Why our Startup Culture is Good for NZ’s Economy

Why our Startup Culture is Good for NZ’s Economy

Innovation requires support from the industry, and New Zealand is fortunate to have produced several companies dedicated to supporting innovative companies regularly. Today, Equitise examines the positive impact of companies like the New Zealand Venture Investment Fund and Icehouse NZ on our startup economy. Conventional wisdom dictates that New Zealand has long been a country ‘punching above its weight’, this remains true in its continued commitment to supporting startups that proceed to have an international impact.

How Does The Present Environment Support Startups?

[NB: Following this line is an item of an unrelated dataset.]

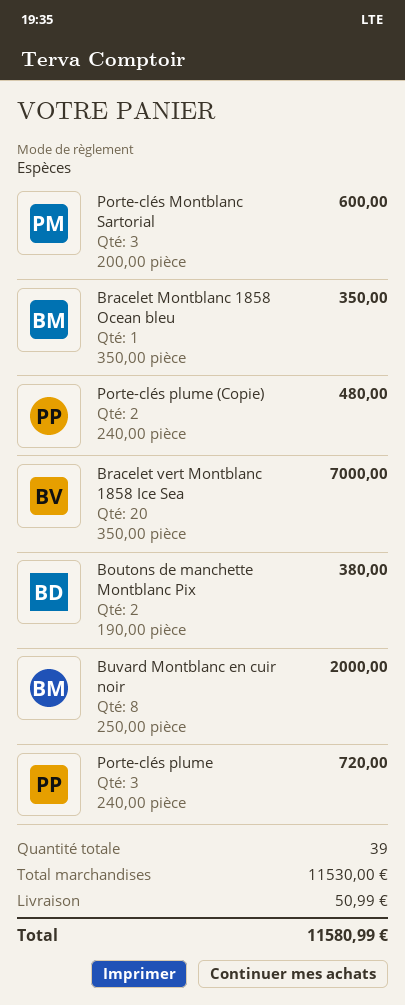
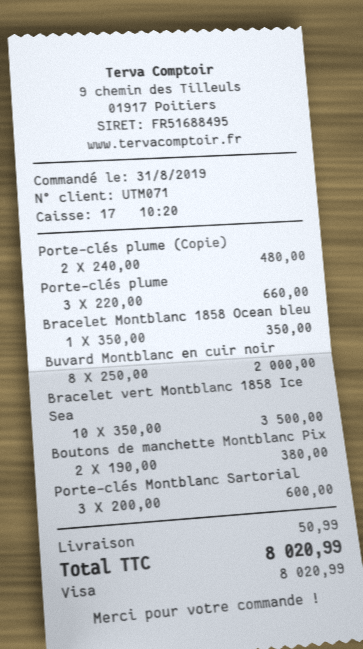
payment method: cash -> Visa
Bracelet vert Montblanc 1858 Ice Sea: 20 x 350.00 = 7000.00 -> 10 x 350.00 = 3500.00
Porte-clés plume: 3 x 240.00 = 720.00 -> 3 x 220.00 = 660.00
total: 11580.99 -> 8020.99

NZVIF manages a $300 million fund uniting Venture Capital and Angel partners to support NZ tech and innovative companies. Last year, the government extended its underwrite to NZVIF until 2018, although the NZVIF has not yet had to rely upon this 4100 million underwrite. The NZVIF has also voiced its desire to shift away from governmental support as it continues to function as a cornerstone investor in the early stage market, which has invested $147 million in early stage investment since 2002, breaking even or profiting from 21 percent of investments (standard for early-stage investment expectations). The NZVIF is also predominantly geared towards developing market activity, meeting international best practice in this regard and earning praise for doing so. Its support of the entrepreneurial ecosystem focuses not only in Auckland, but across the country, with the goal of establishing a healthy early-stage investment market after 25 years (it’s been 14 since its inception).  Companies like NZVIF, dedicated to healthy entrepreneurship and supporting young companies, are vital.

Why Are Startups Important For The New Zealand Economy?

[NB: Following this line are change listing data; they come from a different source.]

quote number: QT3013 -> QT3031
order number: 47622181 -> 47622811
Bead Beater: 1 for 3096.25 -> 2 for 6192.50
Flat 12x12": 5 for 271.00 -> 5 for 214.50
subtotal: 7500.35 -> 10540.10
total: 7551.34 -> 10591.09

New Zealand has a positive image internationally as a vibrant startup scene, with many factors in place, like its status as the least corrupt country and advanced regulation.  For these reasons we’ve witnessed recent injections from the big leagues of Silicon Valley royalty into our startup economy. Recently, Sequoia Capital held a $10 million funding round for 90 seconds, the video ad agency. Likewise Pay-Pal co-founder Peter Thiel, who has described the country as a utopia, placed major investments in Xero, which currently has a valuation of $2.1 billion. But how have startups been shown to assist economies?  The University of Maryland in conjunction with the Federal Reserve and US Census Bureau performed a study that found “a small share of fast growing young firms disproportionately accounting for job creation and productivity growth”. Similarly, the Global Entrepreneurship Monitor found that startups contribute to the promotion of the research and innovation system and introduce values of proactivity into the society. Undoubtedly, it’s the quality of startups that is important, but innovation-driven enterprises exert significant economic benefits through job creation. In the US, MIT surveyed the geography of startups’ potential and how they impacted cities’ growth, finding that “a doubling of entrepreneurial quality predicts an increase of 6.8% in GDP 11 years in the future.” It’s possible startups are a symptom of a city’s growth, rather than a cause, nonetheless, the correlation is striking.

Going Forward

It’s not all about chasing startup unicorns – the elusive startups that obtain $1 billion valuation.  Cultivating a healthy startup sector allows the founding of companies like Xero that transform our reputation and entail further investment from renowned entrepreneurs with large followings.  As our entrepreneurs are able to catch the eyes of international investors, as well as support from local bodies like NZVIF and the IceHouse, we’ll maintain our healthy startup economy.